__ASSIGNMENT__: Return exactly the span of lines in the following data that opens with the line containing "- Esta solución" and closes with the line containing "de datos MySQL". Include nothing else.
+ + + +
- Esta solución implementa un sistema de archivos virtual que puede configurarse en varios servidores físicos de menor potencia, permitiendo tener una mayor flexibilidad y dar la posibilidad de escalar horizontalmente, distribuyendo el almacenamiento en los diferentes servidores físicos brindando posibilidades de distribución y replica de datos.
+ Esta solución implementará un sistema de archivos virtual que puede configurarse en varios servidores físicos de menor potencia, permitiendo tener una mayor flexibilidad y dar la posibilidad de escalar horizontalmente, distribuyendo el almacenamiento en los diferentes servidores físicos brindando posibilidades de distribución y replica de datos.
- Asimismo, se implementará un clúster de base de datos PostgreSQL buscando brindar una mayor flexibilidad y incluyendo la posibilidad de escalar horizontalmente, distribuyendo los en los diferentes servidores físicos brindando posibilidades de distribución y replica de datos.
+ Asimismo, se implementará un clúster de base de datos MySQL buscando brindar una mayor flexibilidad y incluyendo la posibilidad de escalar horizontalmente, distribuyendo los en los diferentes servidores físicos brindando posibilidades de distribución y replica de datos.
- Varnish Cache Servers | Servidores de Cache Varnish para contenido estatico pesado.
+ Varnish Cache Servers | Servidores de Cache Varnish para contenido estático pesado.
+ + + +
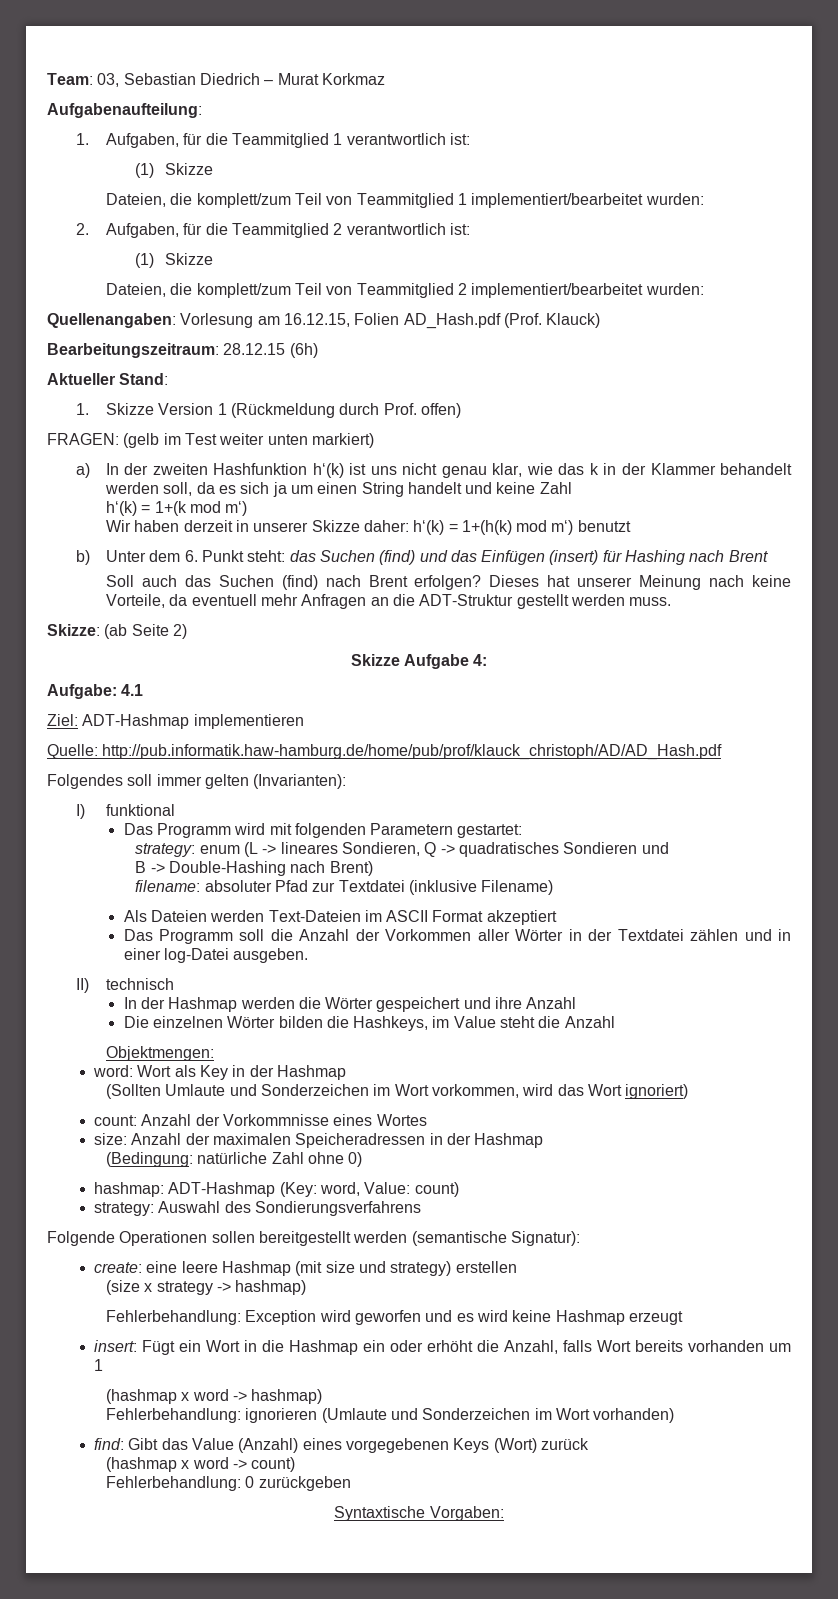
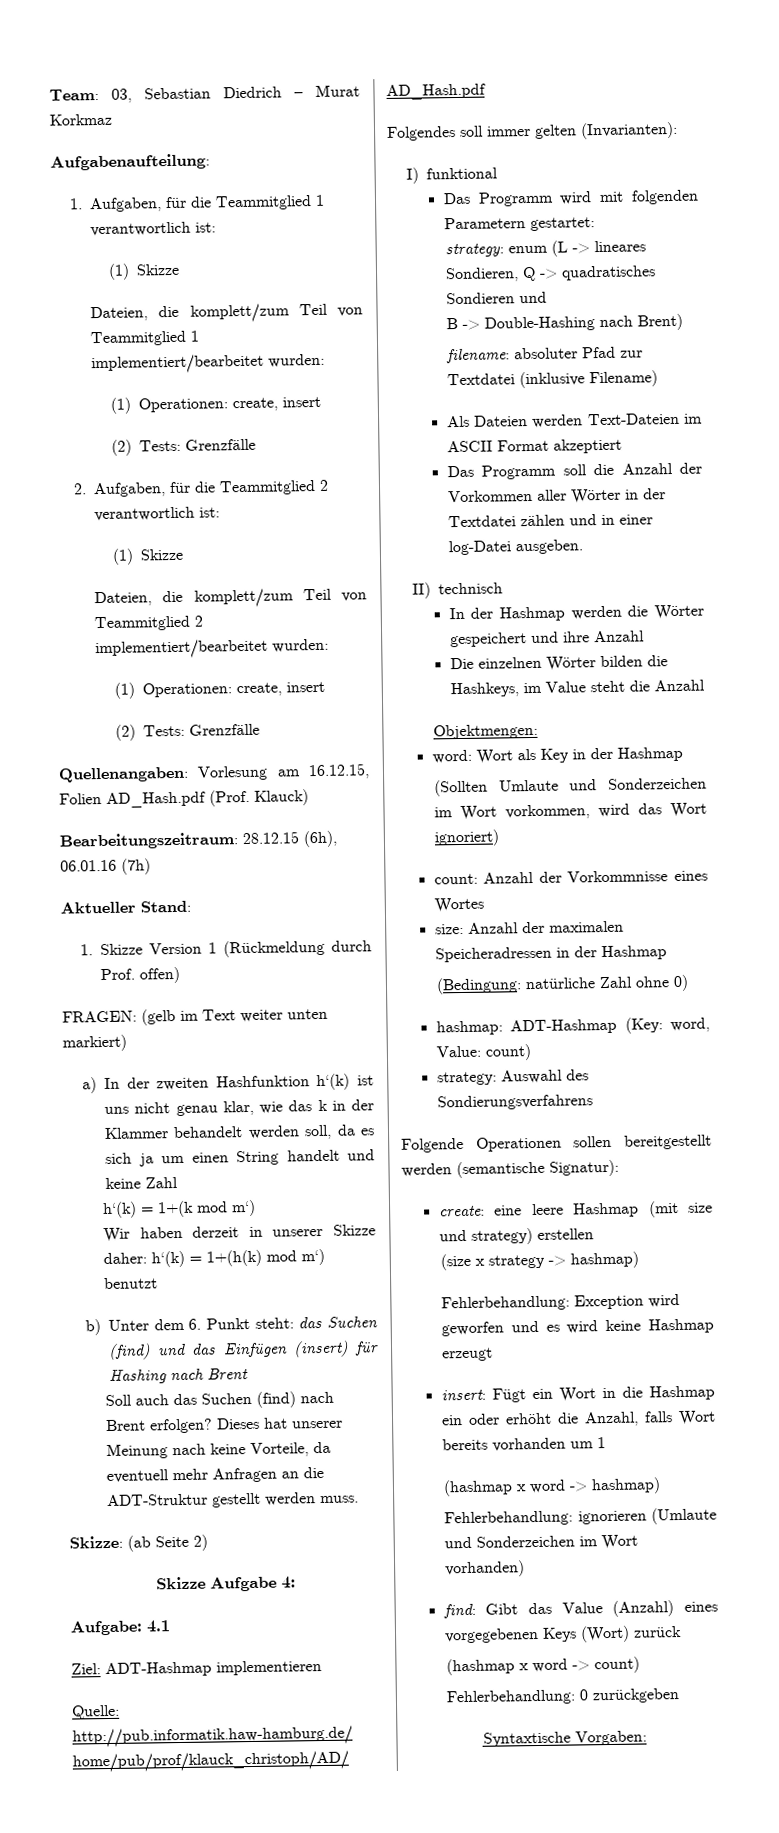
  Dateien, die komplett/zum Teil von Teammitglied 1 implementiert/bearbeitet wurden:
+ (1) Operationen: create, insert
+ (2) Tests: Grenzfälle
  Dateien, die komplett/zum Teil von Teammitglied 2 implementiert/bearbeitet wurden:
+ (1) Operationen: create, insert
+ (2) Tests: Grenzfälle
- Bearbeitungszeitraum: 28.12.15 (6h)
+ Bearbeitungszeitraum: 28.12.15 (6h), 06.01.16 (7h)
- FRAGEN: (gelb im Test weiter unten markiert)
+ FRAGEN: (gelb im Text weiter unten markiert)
+ + + +
__YOUR RESPONSE__:
- Esta solución implementa un sistema de archivos virtual que puede configurarse en varios servidores físicos de menor potencia, permitiendo tener una mayor flexibilidad y dar la posibilidad de escalar horizontalmente, distribuyendo el almacenamiento en los diferentes servidores físicos brindando posibilidades de distribución y replica de datos.
+ Esta solución implementará un sistema de archivos virtual que puede configurarse en varios servidores físicos de menor potencia, permitiendo tener una mayor flexibilidad y dar la posibilidad de escalar horizontalmente, distribuyendo el almacenamiento en los diferentes servidores físicos brindando posibilidades de distribución y replica de datos.
- Asimismo, se implementará un clúster de base de datos PostgreSQL buscando brindar una mayor flexibilidad y incluyendo la posibilidad de escalar horizontalmente, distribuyendo los en los diferentes servidores físicos brindando posibilidades de distribución y replica de datos.
+ Asimismo, se implementará un clúster de base de datos MySQL buscando brindar una mayor flexibilidad y incluyendo la posibilidad de escalar horizontalmente, distribuyendo los en los diferentes servidores físicos brindando posibilidades de distribución y replica de datos.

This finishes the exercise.